''Bir Zahide teyze güzellemesi'' deyip cümleye giriş yapayım. Çünkü işin içinden çıkılamayacak bir önem taşıyor benim için. Akıl, kalp, his falan merhem olmuyor gönlümüzün yarasına, gözyaşı yansıması oluyor sadece. Burası kanser hastası olan Zahide teyzemizin evi, bir ihtiyaç durumundan dolayı Allah bizi onunla karşılaştırdı. Tolstoy diyor ya, “Tüm muhteşem hikayeler iki şekilde başlar: Ya bir insan bir yolculuğa çıkar ya da şehre bir yabancı gelir.” bu hikaye onların aksine bir nasip meselesiydi. İyi ki dediğimiz türden.
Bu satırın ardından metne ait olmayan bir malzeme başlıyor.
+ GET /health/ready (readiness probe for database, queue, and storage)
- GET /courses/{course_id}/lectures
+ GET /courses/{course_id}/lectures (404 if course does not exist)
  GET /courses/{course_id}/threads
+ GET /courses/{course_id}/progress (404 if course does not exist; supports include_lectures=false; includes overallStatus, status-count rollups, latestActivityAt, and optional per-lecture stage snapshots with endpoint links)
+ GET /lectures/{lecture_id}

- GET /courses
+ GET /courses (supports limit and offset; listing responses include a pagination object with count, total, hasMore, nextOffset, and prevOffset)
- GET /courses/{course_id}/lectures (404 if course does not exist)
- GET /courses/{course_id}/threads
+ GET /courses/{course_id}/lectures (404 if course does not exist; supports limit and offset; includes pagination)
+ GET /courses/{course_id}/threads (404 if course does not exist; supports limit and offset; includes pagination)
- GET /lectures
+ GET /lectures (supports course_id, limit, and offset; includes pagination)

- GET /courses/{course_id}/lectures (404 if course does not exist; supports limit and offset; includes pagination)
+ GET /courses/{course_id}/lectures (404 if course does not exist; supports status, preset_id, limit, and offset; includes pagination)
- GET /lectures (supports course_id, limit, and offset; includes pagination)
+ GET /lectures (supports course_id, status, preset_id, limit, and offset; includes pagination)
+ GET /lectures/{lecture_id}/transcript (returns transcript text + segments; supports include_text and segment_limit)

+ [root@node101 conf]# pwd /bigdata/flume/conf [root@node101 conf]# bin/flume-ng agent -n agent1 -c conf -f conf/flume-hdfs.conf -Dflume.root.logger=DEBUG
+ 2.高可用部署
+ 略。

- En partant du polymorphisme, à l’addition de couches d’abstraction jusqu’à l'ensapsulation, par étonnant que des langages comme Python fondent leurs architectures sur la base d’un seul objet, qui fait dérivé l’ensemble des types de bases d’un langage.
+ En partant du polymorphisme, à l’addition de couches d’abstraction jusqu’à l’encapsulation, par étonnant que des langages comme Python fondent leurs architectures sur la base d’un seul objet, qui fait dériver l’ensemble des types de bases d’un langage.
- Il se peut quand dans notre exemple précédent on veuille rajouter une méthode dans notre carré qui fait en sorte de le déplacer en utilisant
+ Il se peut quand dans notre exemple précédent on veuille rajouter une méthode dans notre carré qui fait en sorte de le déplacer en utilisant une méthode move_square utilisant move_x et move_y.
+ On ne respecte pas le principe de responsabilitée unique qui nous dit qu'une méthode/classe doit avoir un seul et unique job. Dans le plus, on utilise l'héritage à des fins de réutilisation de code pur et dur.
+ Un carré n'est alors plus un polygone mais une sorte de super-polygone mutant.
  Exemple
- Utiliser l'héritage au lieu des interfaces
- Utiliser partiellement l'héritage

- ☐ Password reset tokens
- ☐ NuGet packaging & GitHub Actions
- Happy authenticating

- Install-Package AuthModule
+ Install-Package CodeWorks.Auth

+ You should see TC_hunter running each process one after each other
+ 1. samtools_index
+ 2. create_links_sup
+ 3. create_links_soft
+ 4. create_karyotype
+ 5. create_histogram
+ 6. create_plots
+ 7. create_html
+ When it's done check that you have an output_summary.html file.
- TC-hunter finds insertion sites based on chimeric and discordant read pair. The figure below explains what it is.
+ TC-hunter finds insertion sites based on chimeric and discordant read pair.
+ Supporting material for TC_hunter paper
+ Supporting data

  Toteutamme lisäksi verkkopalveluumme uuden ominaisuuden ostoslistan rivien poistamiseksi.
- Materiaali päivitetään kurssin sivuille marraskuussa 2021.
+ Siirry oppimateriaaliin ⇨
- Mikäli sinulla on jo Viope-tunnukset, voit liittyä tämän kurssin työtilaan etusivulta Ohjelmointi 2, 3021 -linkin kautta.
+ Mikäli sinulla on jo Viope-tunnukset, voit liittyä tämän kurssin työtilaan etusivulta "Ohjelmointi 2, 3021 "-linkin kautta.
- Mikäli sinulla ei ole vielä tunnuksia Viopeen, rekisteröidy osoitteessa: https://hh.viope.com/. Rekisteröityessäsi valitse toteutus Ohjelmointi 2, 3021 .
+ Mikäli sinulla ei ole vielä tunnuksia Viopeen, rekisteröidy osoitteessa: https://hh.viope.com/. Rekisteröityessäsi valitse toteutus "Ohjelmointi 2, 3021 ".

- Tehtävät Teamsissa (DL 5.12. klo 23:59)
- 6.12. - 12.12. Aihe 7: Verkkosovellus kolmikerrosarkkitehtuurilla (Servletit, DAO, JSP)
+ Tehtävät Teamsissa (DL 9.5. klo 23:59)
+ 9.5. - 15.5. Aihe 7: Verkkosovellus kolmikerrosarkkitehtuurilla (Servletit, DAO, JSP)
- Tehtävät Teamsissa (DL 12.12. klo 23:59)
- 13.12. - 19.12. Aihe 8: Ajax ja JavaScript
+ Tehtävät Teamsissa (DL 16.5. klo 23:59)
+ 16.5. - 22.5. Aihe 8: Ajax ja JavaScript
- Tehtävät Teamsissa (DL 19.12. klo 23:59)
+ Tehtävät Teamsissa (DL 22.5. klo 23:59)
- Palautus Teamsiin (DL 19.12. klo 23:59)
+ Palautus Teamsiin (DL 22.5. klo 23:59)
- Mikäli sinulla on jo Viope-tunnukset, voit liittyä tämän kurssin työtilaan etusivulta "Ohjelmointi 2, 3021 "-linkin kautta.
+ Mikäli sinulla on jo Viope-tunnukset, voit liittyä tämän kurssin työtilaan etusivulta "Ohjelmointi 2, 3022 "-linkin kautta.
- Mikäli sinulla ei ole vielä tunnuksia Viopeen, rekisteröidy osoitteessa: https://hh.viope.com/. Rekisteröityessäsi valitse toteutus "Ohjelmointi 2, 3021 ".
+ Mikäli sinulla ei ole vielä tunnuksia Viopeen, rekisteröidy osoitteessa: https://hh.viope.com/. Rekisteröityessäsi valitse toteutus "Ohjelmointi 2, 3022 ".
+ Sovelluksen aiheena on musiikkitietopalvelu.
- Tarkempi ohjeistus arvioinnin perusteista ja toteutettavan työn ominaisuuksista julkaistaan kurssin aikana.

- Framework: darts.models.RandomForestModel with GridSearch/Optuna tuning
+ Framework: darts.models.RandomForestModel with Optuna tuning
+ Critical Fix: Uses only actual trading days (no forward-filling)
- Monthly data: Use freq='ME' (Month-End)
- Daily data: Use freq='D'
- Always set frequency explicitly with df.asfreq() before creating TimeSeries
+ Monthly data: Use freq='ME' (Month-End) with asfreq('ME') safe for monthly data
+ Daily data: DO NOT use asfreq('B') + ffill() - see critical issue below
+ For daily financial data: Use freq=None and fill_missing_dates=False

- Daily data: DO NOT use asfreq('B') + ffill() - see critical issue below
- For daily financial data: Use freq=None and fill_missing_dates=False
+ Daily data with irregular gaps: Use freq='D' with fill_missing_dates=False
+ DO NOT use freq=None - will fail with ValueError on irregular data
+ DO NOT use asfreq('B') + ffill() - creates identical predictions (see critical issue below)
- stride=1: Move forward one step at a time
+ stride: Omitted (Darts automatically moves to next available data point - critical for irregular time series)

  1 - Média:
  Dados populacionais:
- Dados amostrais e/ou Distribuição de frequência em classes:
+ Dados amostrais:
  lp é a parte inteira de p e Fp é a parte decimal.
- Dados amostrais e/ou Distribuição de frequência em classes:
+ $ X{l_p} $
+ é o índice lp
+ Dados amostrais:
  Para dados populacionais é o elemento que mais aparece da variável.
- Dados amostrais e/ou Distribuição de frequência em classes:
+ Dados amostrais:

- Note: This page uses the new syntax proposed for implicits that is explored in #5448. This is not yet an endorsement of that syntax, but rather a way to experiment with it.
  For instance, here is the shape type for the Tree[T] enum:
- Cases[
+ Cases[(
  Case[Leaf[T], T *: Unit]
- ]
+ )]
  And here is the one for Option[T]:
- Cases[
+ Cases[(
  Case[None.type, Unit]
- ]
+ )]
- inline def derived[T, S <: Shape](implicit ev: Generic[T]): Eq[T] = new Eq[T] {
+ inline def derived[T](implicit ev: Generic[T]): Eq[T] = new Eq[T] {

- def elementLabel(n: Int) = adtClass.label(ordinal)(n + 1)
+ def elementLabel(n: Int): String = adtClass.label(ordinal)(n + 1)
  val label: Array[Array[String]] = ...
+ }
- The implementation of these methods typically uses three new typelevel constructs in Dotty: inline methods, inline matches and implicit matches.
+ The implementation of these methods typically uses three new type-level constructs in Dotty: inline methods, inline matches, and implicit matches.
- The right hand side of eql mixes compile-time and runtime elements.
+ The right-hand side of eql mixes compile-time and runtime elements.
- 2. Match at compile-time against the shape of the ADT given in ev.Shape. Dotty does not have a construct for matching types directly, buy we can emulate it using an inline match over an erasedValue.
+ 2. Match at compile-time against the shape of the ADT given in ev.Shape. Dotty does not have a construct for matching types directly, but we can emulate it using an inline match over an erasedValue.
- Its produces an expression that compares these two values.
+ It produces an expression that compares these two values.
Koltuk örtülerinden de anlaşılacağı üzere mütevazi ve eskilerin o samimiyet koktuğu yılları anımsatıyor. İnsanın içinde olan ve yaşadığı mekana da yansıyan cinsten. Zahide teyze, yıllar önce eşi tarafından üzerine kuma getirilmiş, tek başına oğlunu büyüten, besleyen, çeyizini alan, evlendiren, torun sahibi olup da torunu kendisine gösterilmeyen bir anne. Evine ilk defa gittim arkadaşlarımla ve ben kendimden utandım. Hasta olmasına rağmen evinin pırıl pırıl olmasına. Ama kendisine göre "kusura bakmayın vallahi" diye sık sık tekrarlayan bir teyzemiz. ''Allah'ın melaikelerisiniz siz'' deyip gözlerindeki sevinç yansımasını nasıl dökebilirim yazıya bilmiyorum ama hissiyatı başımı döndürüyor. Çektiği zorluklara rağmen insan kalabilmek ve insanları sevebilmek çok büyük hüner. Zahide teyze bunu ustalıkla devam ettirebiliyor ya, bizim dertlerimiz gelip geçer, buna eminim. Oğlu yedi yaşındayken eşi vefat etmiş. Kendisi anlatırken "Vefat mı etti, yoksa geberdi mi diyeyim?" diye bize soruyor ve "Neyse tamam tamam, diğer dünyada hak olmasın." deyip vefat etti diye bahsediyor. Eşini kaybettikten sonra çalışıp evini geçindiren, oğlunu büyüten, askere gönderen, haftalık üç yüz lira aldığı düğün salonu bulaşıkhanesinde oğlunun gözünde hiçbir şeyi koymayan bir anne. Ve hatta oğlunun ilk maaşıyla kendisine aldığı sehpayı bize gösterirken aynı heyecanı yaşayıp ağlayan ve ağlatan biri. Ama şu an kirada oturan, bir yandan hastalık ile mücadele ettiği, oğlunun aynı şehirde olup yanına gelmediği, yakacak odunu kömürü olmayan. Bizler gibi gençlerin yardımıyla geçimini sağlayan ama "Toprak yerim kimseden bir şey isteyemem." diyen koca yürekliliğe sahip. 


Otururken lütfen mutfaktan istediğinizi getirip yiyin, çekinmeyin, diyen Zahide teyzem. Kömür, odun ayarlayalım, bir kışta ne kadar sana yeter, dediğimizde, "İki torba yeter." diyen bir mütevaziliğe şahitlik edip önünde eğiliyoruz. Devam edeyim mi anlatmaya bilemiyorum ama anlamaya davet edebilirim. İhlas, tevhit, şükür, hamt, ne deniliyorsa hepsi mevcut. Gözümüz doldukça o sustu...


Her çağda, şartlar ne kadar ağır ve umutsuz olursa olsun inananlar için bir Nuh'un Gemisi vardır. Kıymet bilen ve her daim dua alan insanlardan olmak temennisiyle... Zahide teyzemize her daim dua edelim. Yürekten selam ediyorum.